To celebrate computing’s growing importance for society and commerce, increase our understanding of the broad reach of computing, and highlight a diversity of career paths and role models, Communications is launching a new series of one-page articles that will appear prominently in the front of the magazine, under the following charter:

To establish a high-quality, compelling feature that broadens Communications’ presentation of the computing profession with a particular focus on a young professional audience and a breadth of career paths. Specifically, to highlight:

  • remarkable computing professionals in industry (technology and beyond), government, NGO’s, and more. The collection should frame a broad view of contribution, impact, intellectual challenge, and reward—far beyond the academic and research model,
  • the global ACM membership, showing career paths in all regions, including Europe, Asia, Oceania, Americas, Middle East, and Africa. In short, a global breadth and inclusive framing of culture, setting, and opportunity, and,
  • the exciting range of opportunity and people that computing enables, showcasing a variety of strong role models for young professionals.

In fulfilling this charter, we hope the feature will become a “must read” serial for young computing professionals, inspiring their passion and cultivating an expansive view of contribution, impact, and possibility.

Finally, I’d like to add a personal thanks to Mei Kobayashi for her energy, advocacy, and hard work to help define and launch this new feature!

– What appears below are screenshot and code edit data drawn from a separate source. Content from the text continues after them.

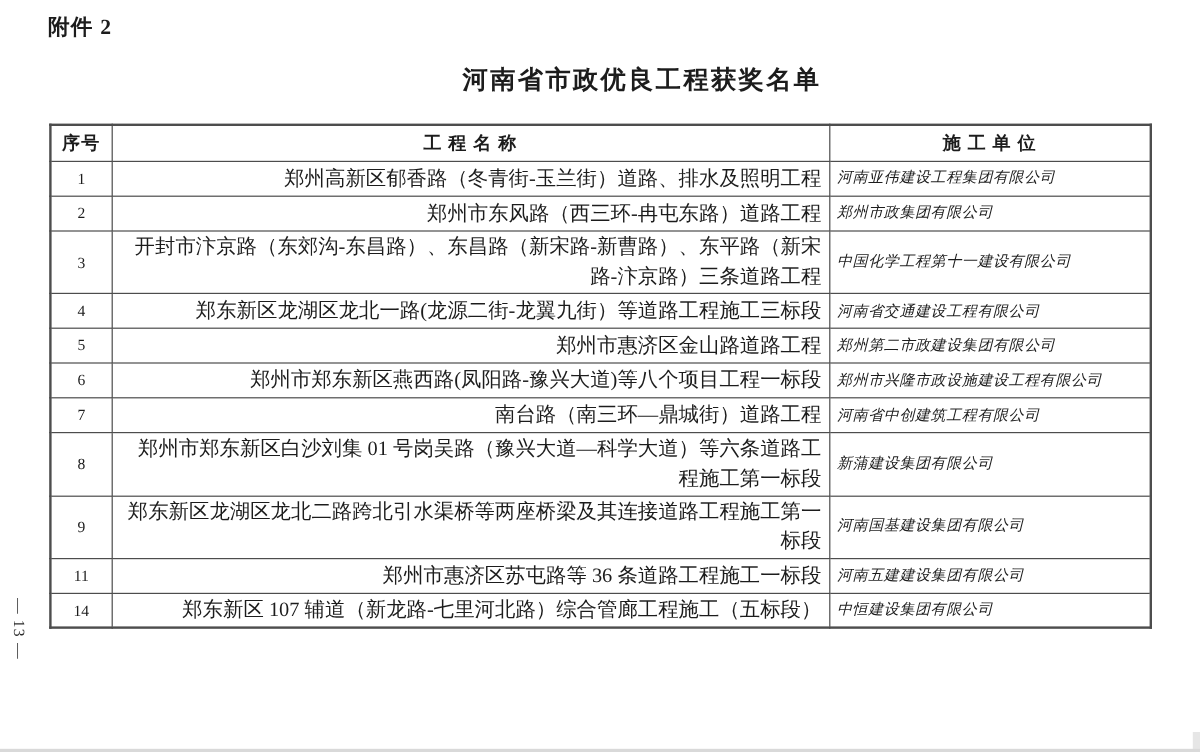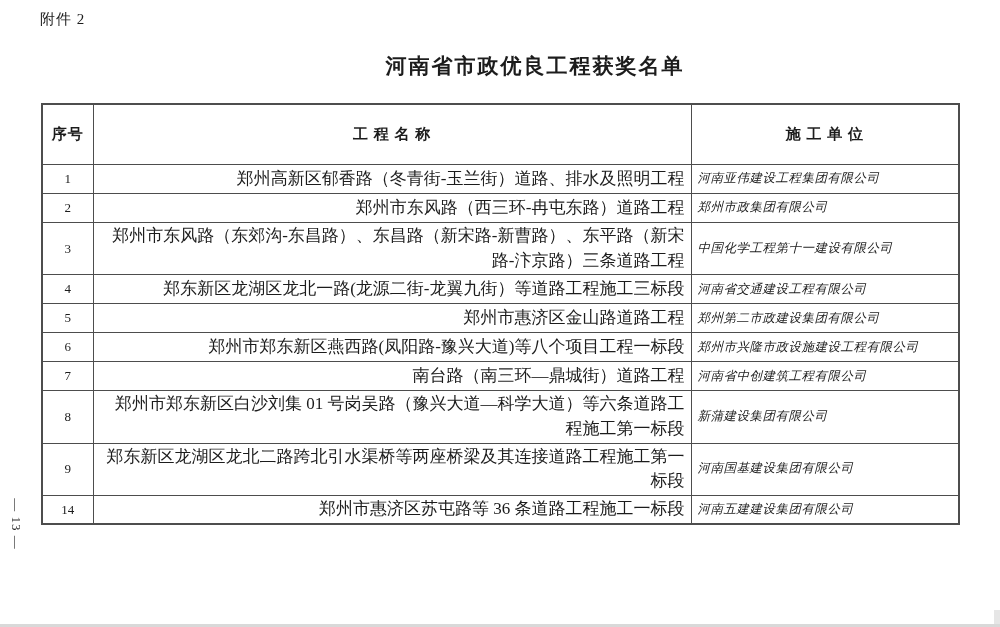--- a/index.html
+++ b/index.html
@@ -31,8 +31,8 @@
     position: absolute;
     left: 40px;
     top: 10px;
-    font-size: 15px;
-    font-weight: normal;
+    font-size: 18px;
+    font-weight: bold;
     letter-spacing: 1px;
   }
   .doc-title {

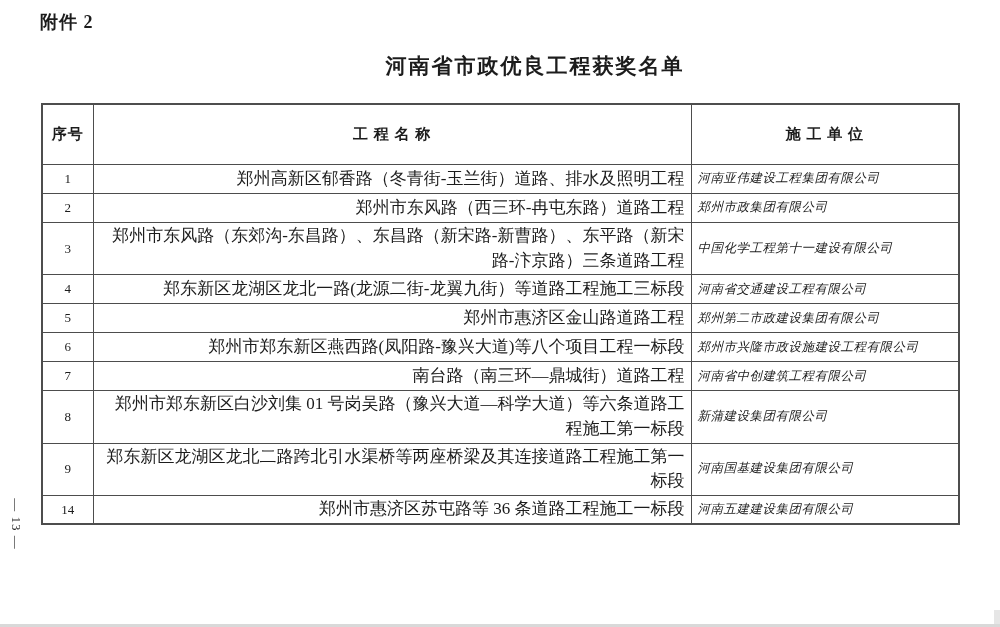--- a/index.html
+++ b/index.html
@@ -82,7 +82,7 @@
     font-weight: bold;
     text-align: center;
     letter-spacing: 1px;
-    padding: 15px 2px;
+    padding: 0 2px;
     margin-left: 37px;
   }
   .award-table tbody tr { height: 29px; }

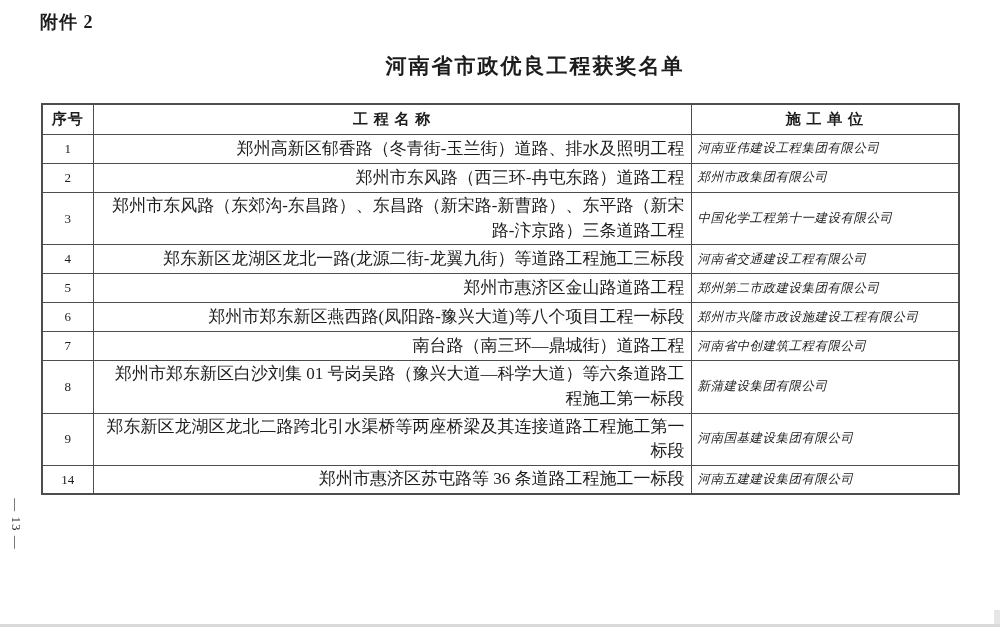--- a/index.html
+++ b/index.html
@@ -142,7 +142,7 @@
 
   <tr>
     <td class="cell-no">3</td>
-    <td class="cell-project">郑州市东风路（东郊沟-东昌路）、东昌路（新宋路-新曹路）、东平路（新宋路-汴京路）三条道路工程</td>
+    <td class="cell-project">开封市汴京路（东郊沟-东昌路）、东昌路（新宋路-新曹路）、东平路（新宋路-汴京路）三条道路工程</td>
     <td class="cell-company">中国化学工程第十一建设有限公司</td>
   </tr>
 

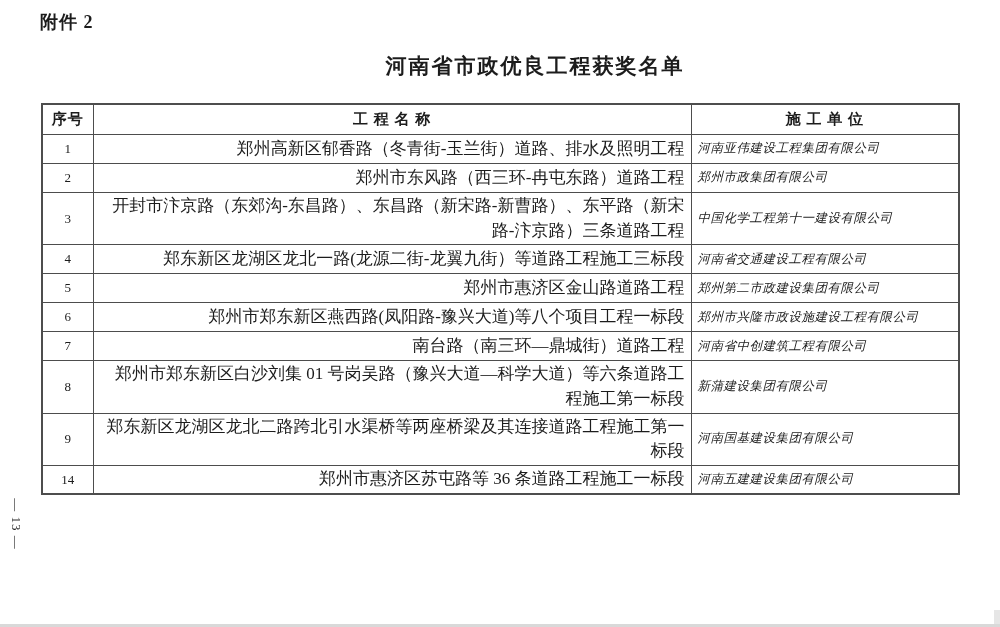--- a/index.html
+++ b/index.html
@@ -184,7 +184,7 @@
 
 
   <tr>
-    <td class="cell-no">14</td>
+    <td class="cell-no">11</td>
     <td class="cell-project">郑州市惠济区苏屯路等 36 条道路工程施工一标段</td>
     <td class="cell-company">河南五建建设集团有限公司</td>
   </tr>

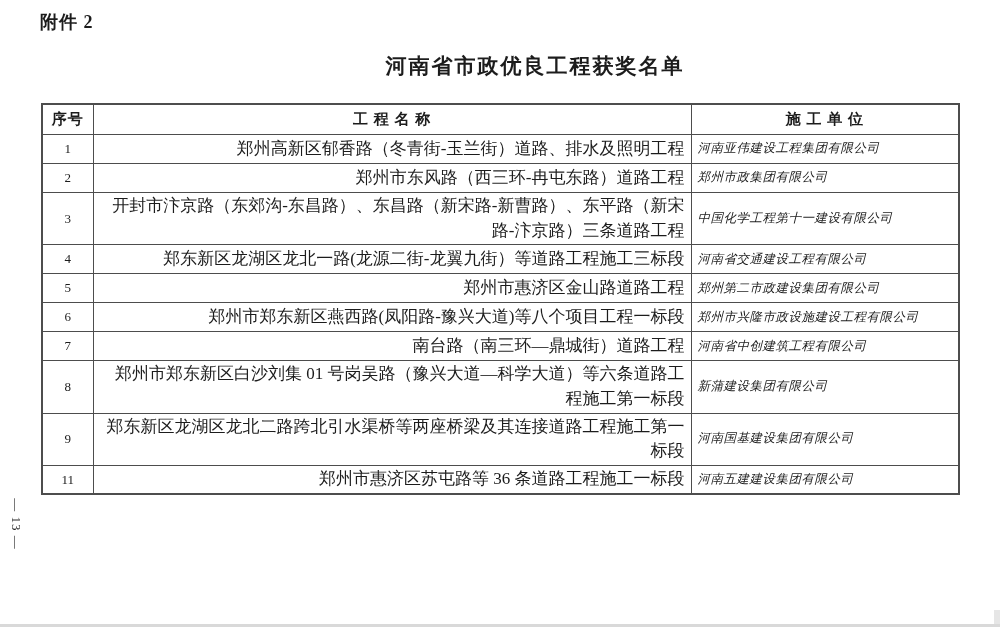--- a/index.html
+++ b/index.html
@@ -191,6 +191,11 @@
 
 
 
+  <tr>
+    <td class="cell-no">14</td>
+    <td class="cell-project">郑东新区 107 辅道（新龙路-七里河北路）综合管廊工程施工（五标段）</td>
+    <td class="cell-company">中恒建设集团有限公司</td>
+  </tr>
 
 </tbody>
 </table>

Andrew A. Chien, EDITOR-IN-CHIEF

Mei Kobayashi

Born in Tokyo, grew up in Berkeley, CA, USA

Manager, Customer Services, NTT Communications

Ph.D. Applied Mathematics, University of California at Berkeley


Hello! I am a computational chemist-turned-applied mathematician, who joined ACM in the latter part of my career as my technical interests shifted toward computer science. I’ve been serving on Communications’ News Board for several years, and recently, I had the opportunity to brainstorm with Editor-in-Chief Andrew Chien on broadening Communications’ coverage to more accurately reflect the demographics of the ACM membership. We agreed that greater attention should be given to work by computing professionals outside of academia (for example, industry, government, NGOs, start-ups). Communications needed to create a new forum to encourage more participation by these members and leverage their expertise. Then, one day it clicked! The result: this new feature, which showcases careers paths of computing professionals. These personal stories will demonstrate the infinite range of possibilities of what one can do with their computing knowledge.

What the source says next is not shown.